I think this is Pholiota squarrosa, "Scaly Pholiota"
M. and I returned to the mountain-that-shall-not-be-named today. On the way up there, we saw a woman standing by the side of the Forest Service road, holding a suspiciously lumpy cloth grocery bag.
Damn, the word is getting out.
Higher up, we met a family of woodcutters—no problem there—but also this old guy coming hurridly out the one-lane road in a van, who did not meet my eye—suspicious behavior!
We drove nervously on to our parking spot. (Note, we do not park exactly where we look for mushrooms.)

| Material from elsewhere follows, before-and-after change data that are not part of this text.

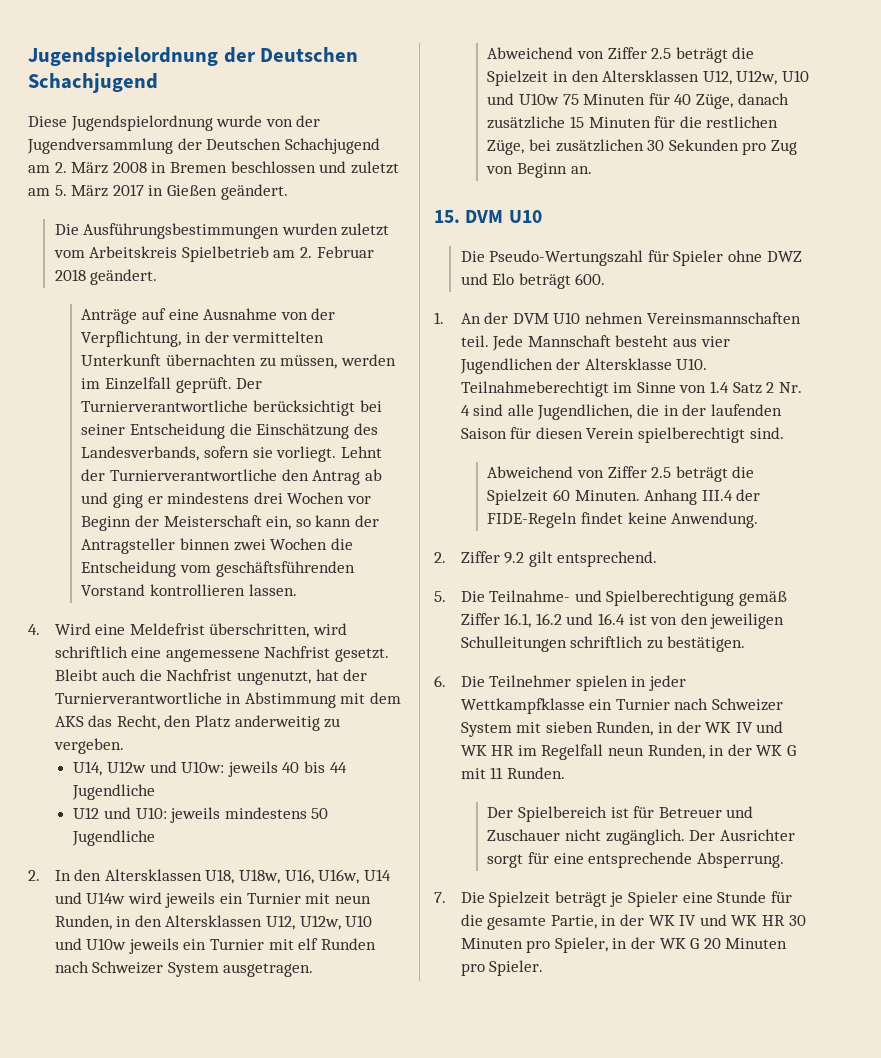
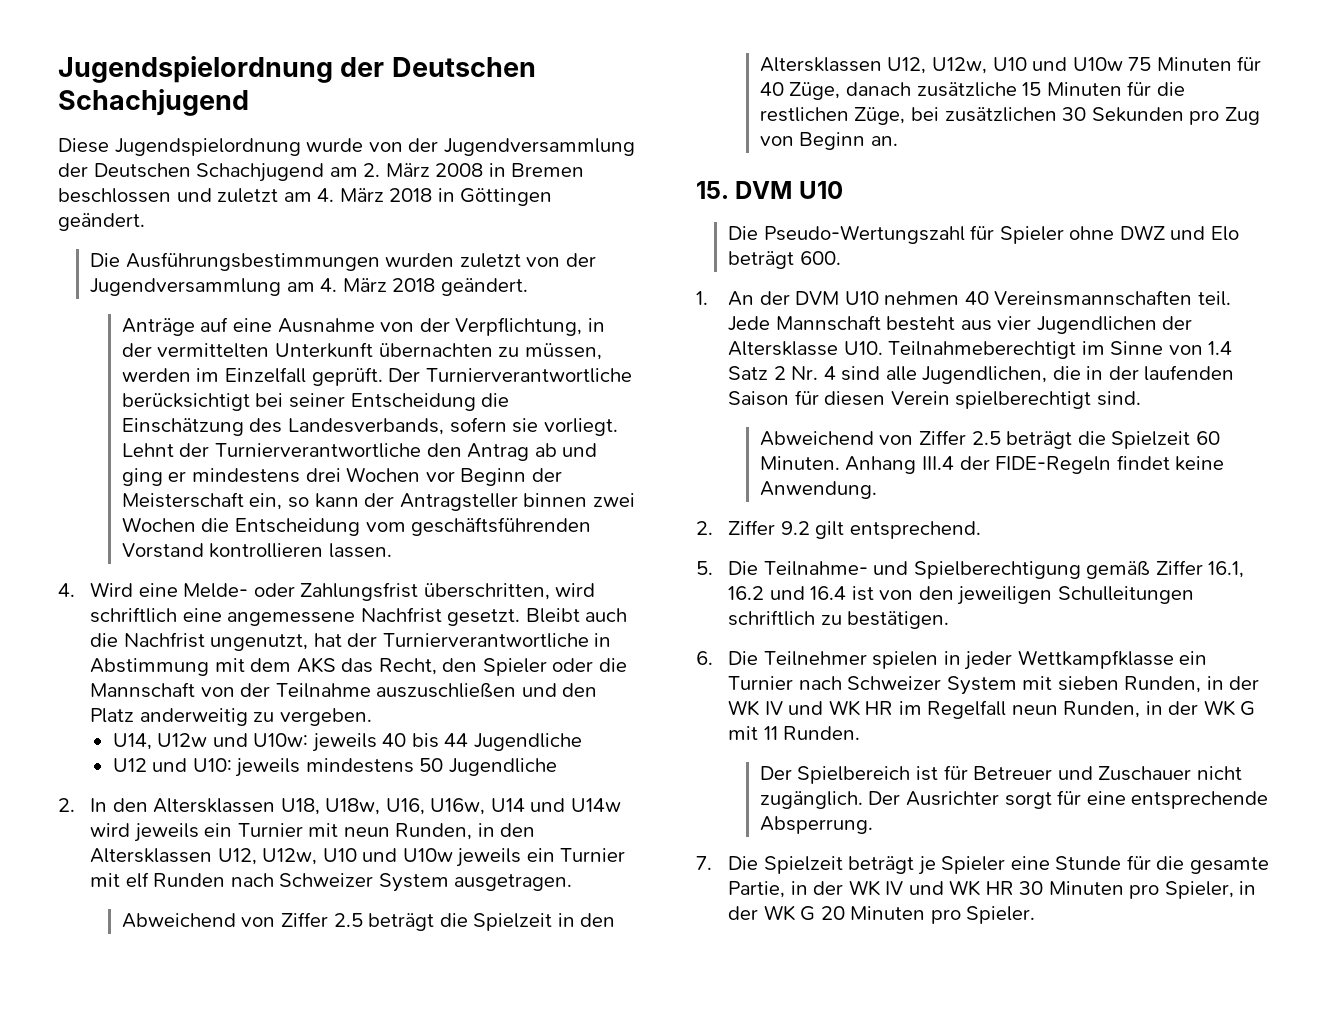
[54,184,217,197] 5. März 2017 in Gießen -> [317,188,553,206] 4. März 2018 in Göttingen
[53,246,374,262] vom Arbeitskreis Spielbetrieb am 2. Februar -> [526,253,596,267] [89,278,387,296] von der Jugendversammlung am 4. März
[129,623,205,635] Meldefrist -> [183,582,419,601] Melde- oder Zahlungsfrist
(192, 721) none -> [482,658,627,676] [89,682,598,698] Spieler oder die Mannschaft von der Teilnahme auszuschließen und den
(644, 318) none -> [964,291,989,305] 40

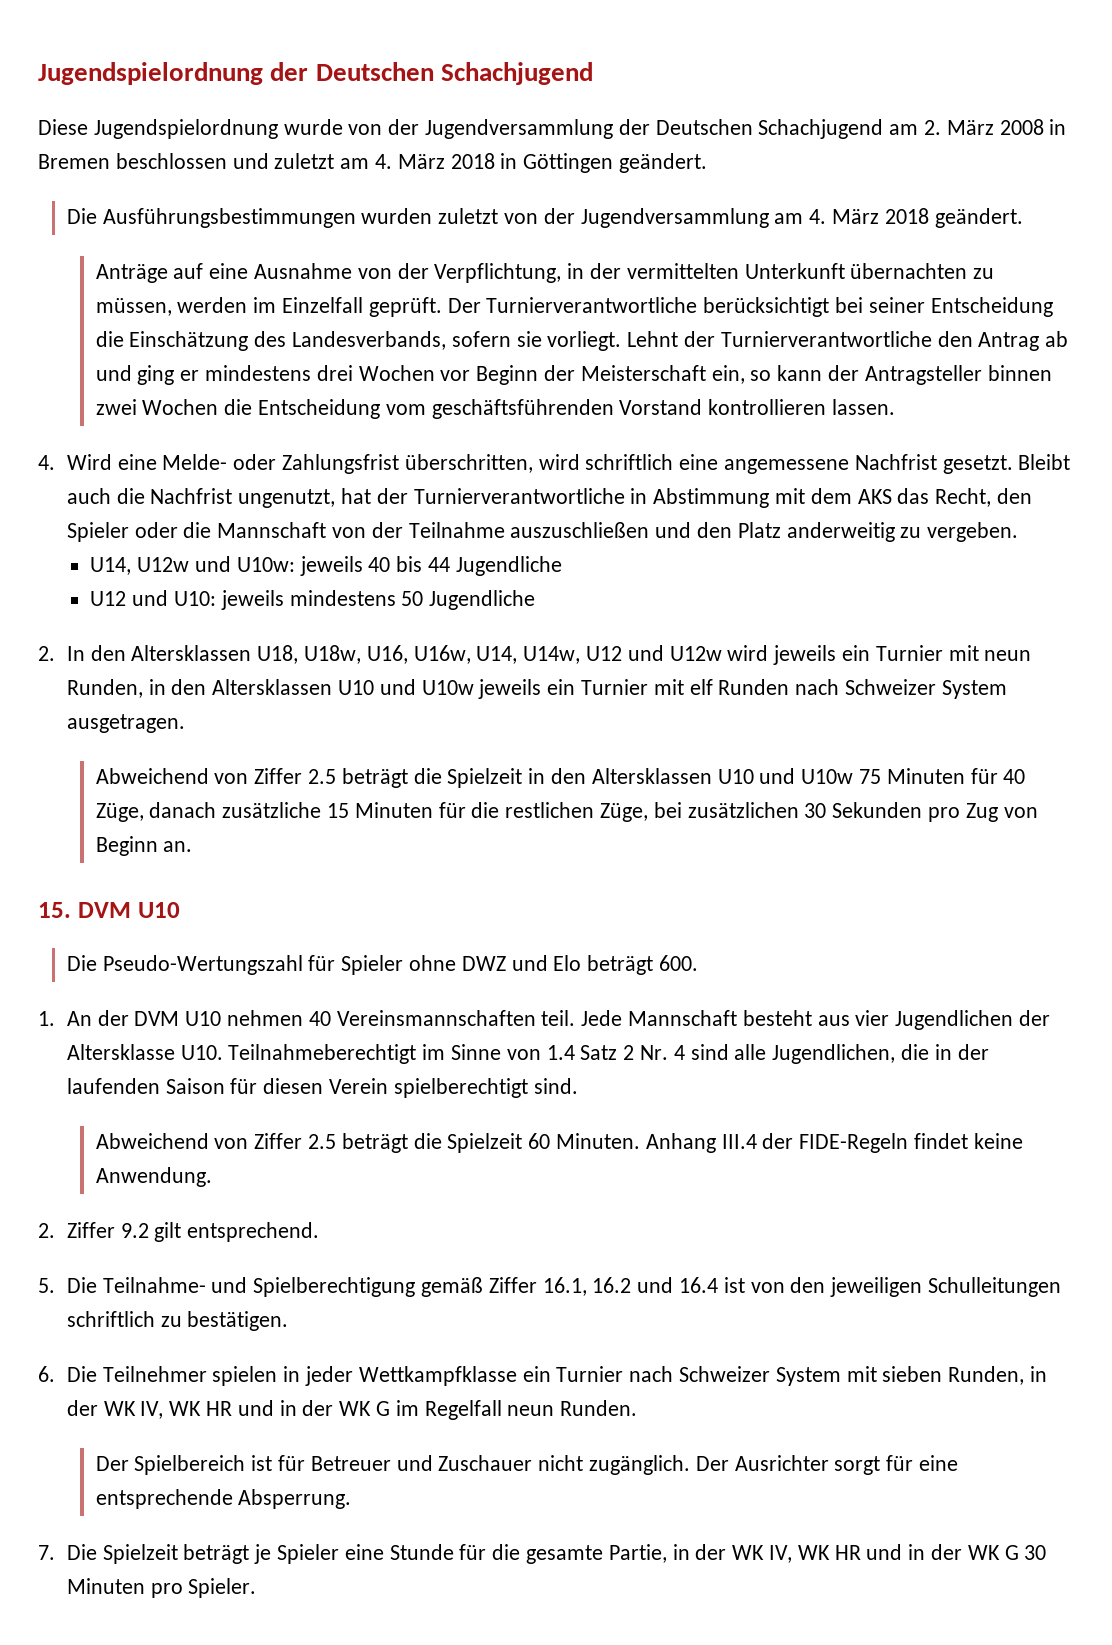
[490,798,621,812] U14 und U14w -> [476,645,722,664] U14, U14w, U12 und U12w
[217,848,318,865] U12, U12w, -> (333, 687) none
[887,57,988,74] U12, U12w, -> (712, 776) none
[764,700,1256,719] [727,726,778,740] IV und WK HR im Regelfall neun Runden, in der WK G mit 11 -> [140,1400,555,1420] IV, WK HR und in der WK G im Regelfall neun
[885,880,1257,899] [727,905,845,921] IV und WK HR 30 Minuten pro Spieler, in der WK G 20 -> [769,1544,1047,1563] IV, WK HR und in der WK G 30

Someone had been there—many of the hawkswing mushrooms that we had passed by last Friday were now gone. On the other hand, we found a bunch of king boletes popping up. In fact, we got more than last week.
M. spotted some clusters of the pictured mushroom at the base of an old, dead aspen tree, surrounded by little firs. They were enough like hawkswing mushrooms to make me look twice, although the presence of gills instead of spore tubes meant that they were not.
Pulling out my two field guides, I decided that they could be "scaly Pholiota," Pholiota squarrosa, a mushroom that was better left alone. (Anyone know better?)
Personally, I think that "Scaly Pholiota" sounds like some greasy guy sitting behind an earthenware mug of sour wine in a Lindsey Davis mystery.